Print, word for word, the opening line of the data below and every line after it through the line that contains "-97,21 +97,21 @@", but not the pictures.

──────────────────────────────

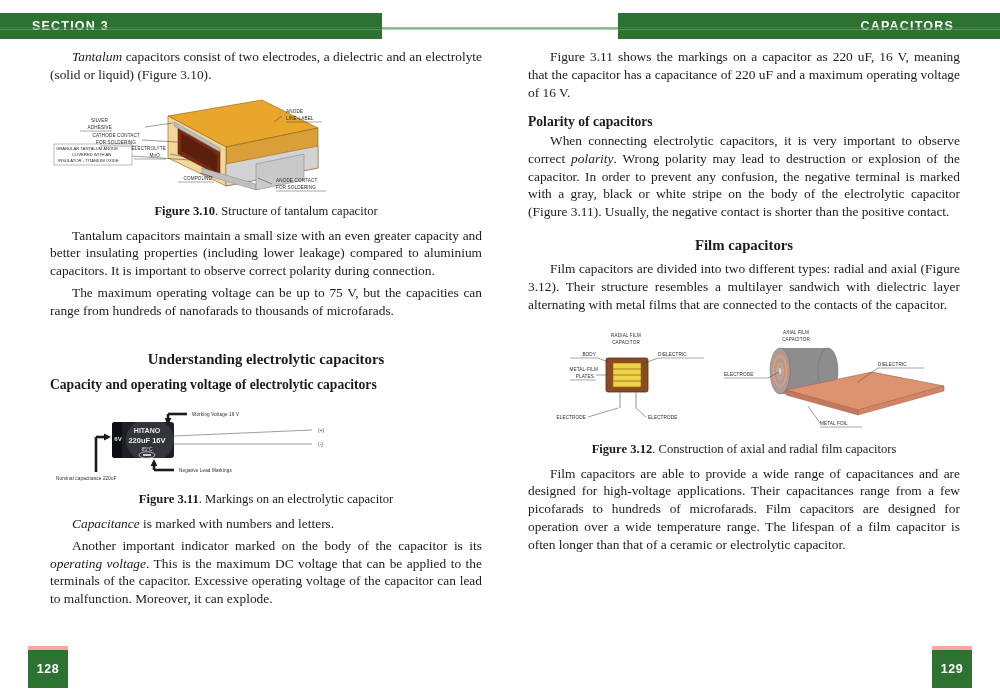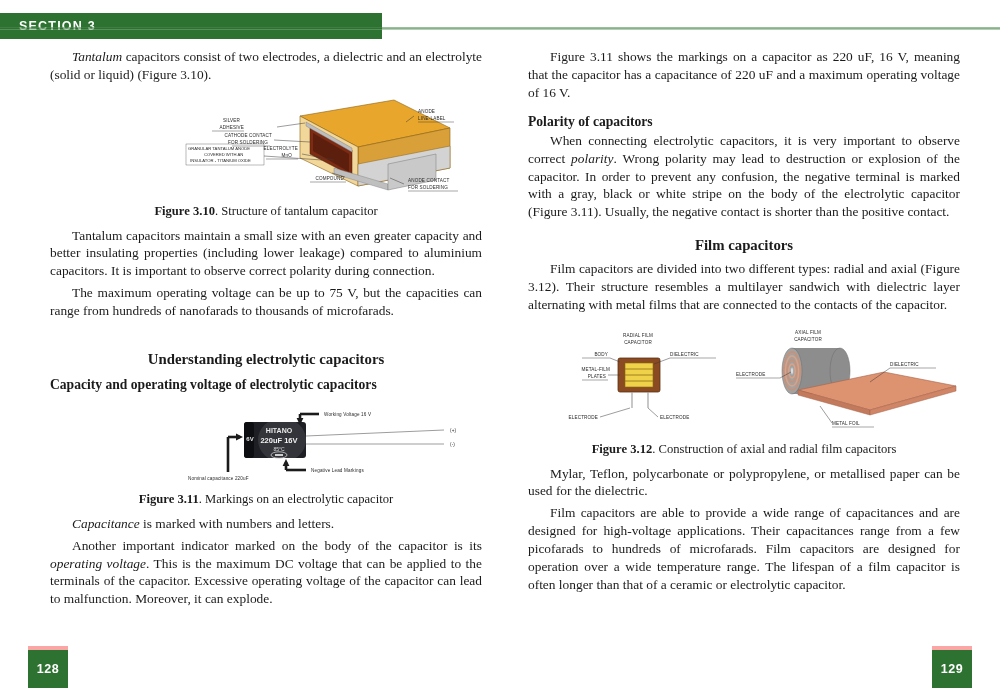--- a/index.html
+++ b/index.html
@@ -34,21 +34,21 @@
   }
   .hdr-band.left  { left: 0;  width: 382px; justify-content: flex-start; }
   .hdr-band.right { right: 0; width: 382px; justify-content: flex-end;   }
   .hdr-text {
     font-family: "Liberation Sans", "DejaVu Sans", sans-serif;
     font-size: 12.5px;
     font-weight: bold;
     letter-spacing: 1.2px;
     color: #ffffff;
   }
-  .hdr-band.left  .hdr-text { margin-left: 19px; }
+  .hdr-band.left  .hdr-text { margin-left: 32px; }
   .hdr-band.right .hdr-text { margin-right: 46px; }
   .hdr-rule {
     position: absolute;
     left: 0; top: 27px;
     width: 1000px;
     height: 3px;
     background: #2d7230;
     opacity: .55;
     border-top: 1px solid #4b8a4e;
     border-bottom: 1px solid #7aa87c;
@@ -97,21 +97,21 @@
     margin: 6px 0 7px 0;
     text-align: center;
     font-size: 12.6px;
   }
   .fig-caption b { font-weight: bold; }
 
   
   .figure {
     margin: 8px 0 0 0;
     display: flex;
-    justify-content: flex-end;
+    justify-content: flex-start;
   }
   .fig-label {
     font-family: "Liberation Sans", "DejaVu Sans", sans-serif;
     fill: #2a2a2a;
     font-size: 4.6px;
     letter-spacing: .15px;
   }
   .fig-label-sm {
     font-family: "Liberation Sans", "DejaVu Sans", sans-serif;
     fill: #2a2a2a;
@@ -143,20 +143,23 @@
   .pagenum.left  { left: 28px;  }
   .pagenum.right { right: 28px; }
 </style>
 </head>
 <body>
 
 <div class="page-header">
   <div class="hdr-band left">
     <span class="hdr-text">SECTION 3</span>
   </div>
+  <div class="hdr-band right">
+    <span class="hdr-text">CAPACITORS</span>
+  </div>
 </div>
 <div class="hdr-rule"></div>
 
 <div class="columns">
 
   <div class="col left">
 
     <p class="body"><span class="it">Tantalum</span> capacitors consist of two electrodes, a dielectric and an electrolyte (solid or liquid) (Figure 3.10).</p>
 
     <div class="figure">
@@ -341,21 +344,20 @@
         <path class="lead" d="M350,44 L330,58"></path>
 
         <text class="fig-label" x="292" y="101">METAL FOIL</text>
         <line class="ul" x1="292" y1="103" x2="334" y2="103"></line>
         <path class="lead" d="M292,99 L280,82"></path>
       </svg>
     </div>
 
     <div class="fig-caption" style="margin-top:9px;"><b>Figure 3.12</b><span>. Construction of axial and radial film capacitors</span></div>
 
-    <p class="body">Mylar, Teflon, polycarbonate or polypropylene, or metallised paper can be used for the dielectric.</p>
     <p class="body">Film capacitors are able to provide a wide range of capacitances and are designed for high-voltage applications. Their capacitances range from a few picofarads to hundreds of microfarads. Film capacitors are designed for operation over a wide temperature range. The lifespan of a film capacitor is often longer than that of a ceramic or electrolytic capacitor.</p>
   </div>
 </div>
 
 <div class="pagenum left">
   <span>128</span>
 </div>
 <div class="pagenum right">
   <span>129</span>
 </div>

──────────────────────────────

## [ANSWER TO THIS EXERCISE]
--- a/index.html
+++ b/index.html
@@ -34,21 +34,21 @@
   }
   .hdr-band.left  { left: 0;  width: 382px; justify-content: flex-start; }
   .hdr-band.right { right: 0; width: 382px; justify-content: flex-end;   }
   .hdr-text {
     font-family: "Liberation Sans", "DejaVu Sans", sans-serif;
     font-size: 12.5px;
     font-weight: bold;
     letter-spacing: 1.2px;
     color: #ffffff;
   }
-  .hdr-band.left  .hdr-text { margin-left: 19px; }
+  .hdr-band.left  .hdr-text { margin-left: 32px; }
   .hdr-band.right .hdr-text { margin-right: 46px; }
   .hdr-rule {
     position: absolute;
     left: 0; top: 27px;
     width: 1000px;
     height: 3px;
     background: #2d7230;
     opacity: .55;
     border-top: 1px solid #4b8a4e;
     border-bottom: 1px solid #7aa87c;
@@ -97,21 +97,21 @@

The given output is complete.